◆ Problem statement
Within the entries below, output exactly the lines between the line containing "67 | Commission: 8.90 -> 8.65" and the line containing "column Commission |", inclusive, and omit any picture.

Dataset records
*** Begin section ***
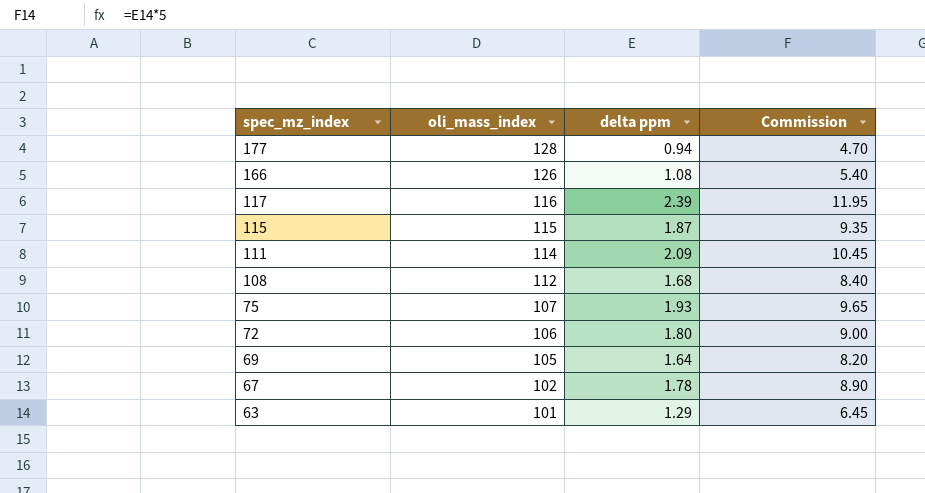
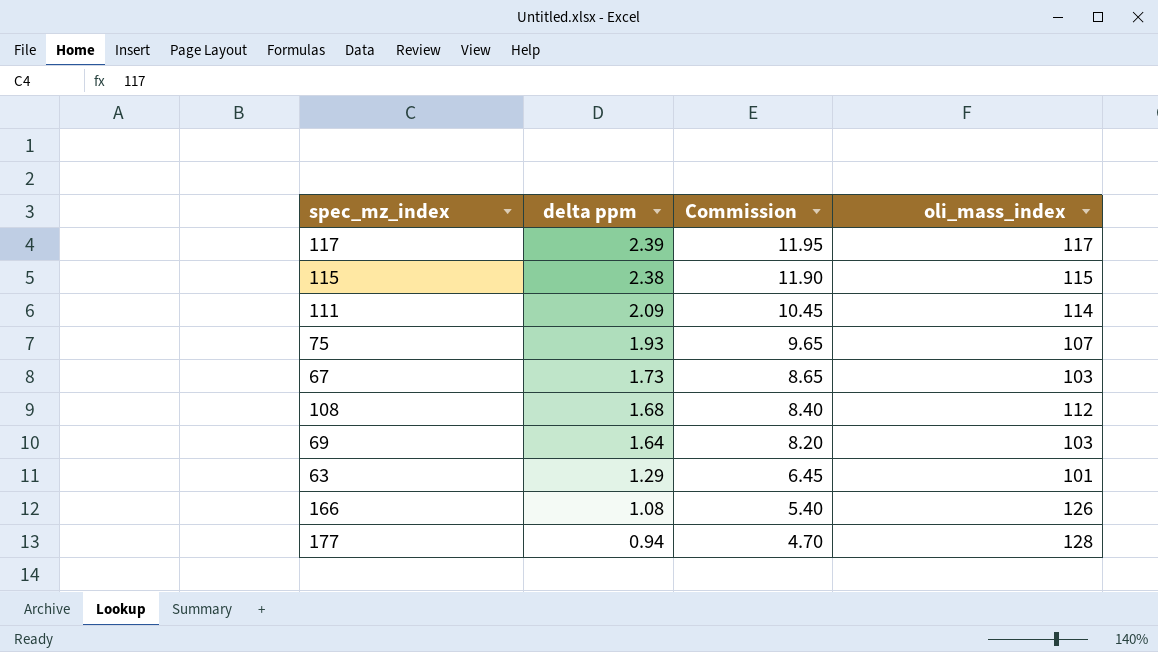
row order: spec_mz_index descending -> delta ppm descending
column oli_mass_index | position: 2 -> 4
row 72: 106 | 1.80 | 9.00 -> none
117 | oli_mass_index: 116 -> 117
115 | delta ppm: 1.87 -> 2.38
115 | Commission: 9.35 -> 11.90
67 | delta ppm: 1.78 -> 1.73
67 | Commission: 8.90 -> 8.65
67 | oli_mass_index: 102 -> 103
69 | oli_mass_index: 105 -> 103

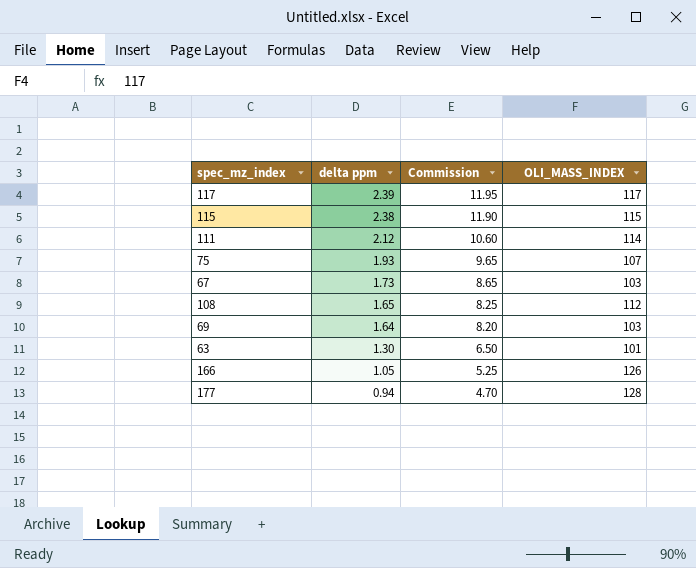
column name: oli_mass_index -> OLI_MASS_INDEX
111 | delta ppm: 2.09 -> 2.12
111 | Commission: 10.45 -> 10.60
108 | delta ppm: 1.68 -> 1.65
108 | Commission: 8.40 -> 8.25
63 | delta ppm: 1.29 -> 1.30
63 | Commission: 6.45 -> 6.50
166 | delta ppm: 1.08 -> 1.05
166 | Commission: 5.40 -> 5.25

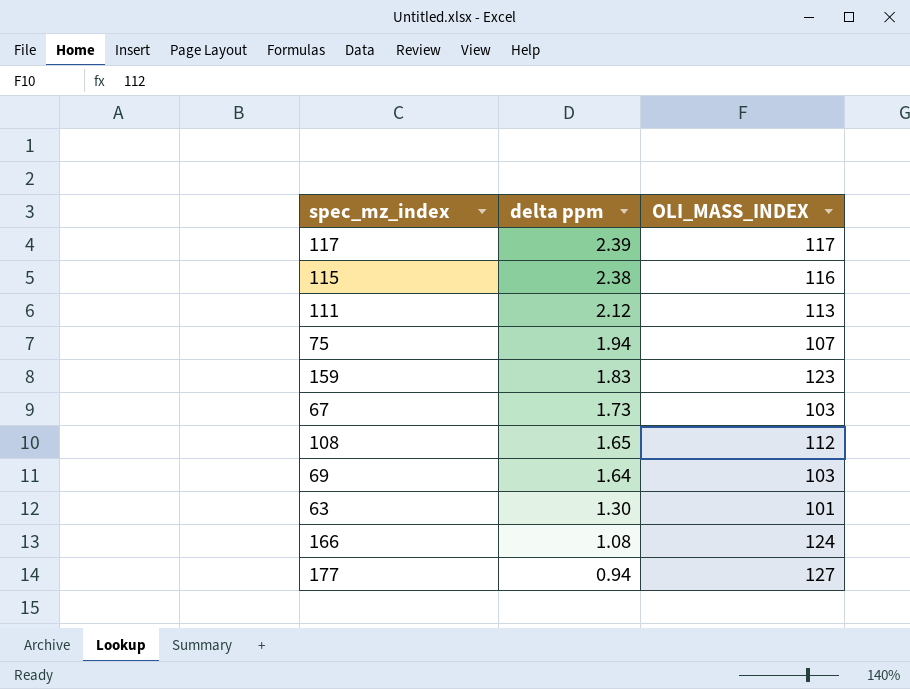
column Commission | formula: [delta ppm] * 5 -> none
115 | OLI_MASS_INDEX: 115 -> 116
111 | OLI_MASS_INDEX: 114 -> 113
75 | delta ppm: 1.93 -> 1.94
row 159: none -> 1.83 | 123
166 | delta ppm: 1.05 -> 1.08
166 | OLI_MASS_INDEX: 126 -> 124
177 | OLI_MASS_INDEX: 128 -> 127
*** End section ***
◆ Problem solution
67 | Commission: 8.90 -> 8.65
67 | oli_mass_index: 102 -> 103
69 | oli_mass_index: 105 -> 103

column name: oli_mass_index -> OLI_MASS_INDEX
111 | delta ppm: 2.09 -> 2.12
111 | Commission: 10.45 -> 10.60
108 | delta ppm: 1.68 -> 1.65
108 | Commission: 8.40 -> 8.25
63 | delta ppm: 1.29 -> 1.30
63 | Commission: 6.45 -> 6.50
166 | delta ppm: 1.08 -> 1.05
166 | Commission: 5.40 -> 5.25

column Commission | formula: [delta ppm] * 5 -> none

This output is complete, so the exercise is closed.